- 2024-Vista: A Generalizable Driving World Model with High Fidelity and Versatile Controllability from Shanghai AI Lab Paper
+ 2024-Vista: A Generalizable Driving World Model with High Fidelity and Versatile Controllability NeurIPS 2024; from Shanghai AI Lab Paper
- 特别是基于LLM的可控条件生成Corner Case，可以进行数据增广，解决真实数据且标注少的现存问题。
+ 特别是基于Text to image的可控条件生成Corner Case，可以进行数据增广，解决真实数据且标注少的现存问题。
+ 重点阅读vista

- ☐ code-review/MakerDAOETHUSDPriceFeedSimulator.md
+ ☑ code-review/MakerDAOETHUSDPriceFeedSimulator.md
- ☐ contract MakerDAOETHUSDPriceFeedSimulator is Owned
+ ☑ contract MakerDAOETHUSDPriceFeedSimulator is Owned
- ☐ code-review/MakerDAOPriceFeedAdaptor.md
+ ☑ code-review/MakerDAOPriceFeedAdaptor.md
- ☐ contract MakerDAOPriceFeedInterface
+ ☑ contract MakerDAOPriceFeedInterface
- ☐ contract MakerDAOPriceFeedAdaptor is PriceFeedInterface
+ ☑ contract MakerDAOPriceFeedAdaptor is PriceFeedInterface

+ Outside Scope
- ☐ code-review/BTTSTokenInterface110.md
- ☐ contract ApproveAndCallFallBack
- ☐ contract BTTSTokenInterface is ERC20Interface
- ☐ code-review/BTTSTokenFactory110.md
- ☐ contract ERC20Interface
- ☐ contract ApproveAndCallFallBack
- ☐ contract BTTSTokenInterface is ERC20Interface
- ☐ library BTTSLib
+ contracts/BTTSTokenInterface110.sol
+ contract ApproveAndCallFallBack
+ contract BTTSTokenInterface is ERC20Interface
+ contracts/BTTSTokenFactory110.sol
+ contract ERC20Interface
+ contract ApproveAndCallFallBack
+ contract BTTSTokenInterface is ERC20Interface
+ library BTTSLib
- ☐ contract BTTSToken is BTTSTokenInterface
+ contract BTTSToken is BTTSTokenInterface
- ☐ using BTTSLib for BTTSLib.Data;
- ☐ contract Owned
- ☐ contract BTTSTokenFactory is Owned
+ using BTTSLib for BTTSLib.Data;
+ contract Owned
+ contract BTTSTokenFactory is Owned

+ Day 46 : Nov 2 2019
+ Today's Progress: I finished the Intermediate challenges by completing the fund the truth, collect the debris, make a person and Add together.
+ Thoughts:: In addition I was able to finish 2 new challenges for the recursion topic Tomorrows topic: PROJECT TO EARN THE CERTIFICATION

--

● Your assignment
All lines from the one that contains "46 : Nov 2 2019" through the end of the listing above should be copied exactly, with nothing else.

● Response to the exercise
+ Day 46 : Nov 2 2019
+ Today's Progress: I finished the Intermediate challenges by completing the fund the truth, collect the debris, make a person and Add together.
+ Thoughts:: In addition I was able to finish 2 new challenges for the recursion topic Tomorrows topic: PROJECT TO EARN THE CERTIFICATION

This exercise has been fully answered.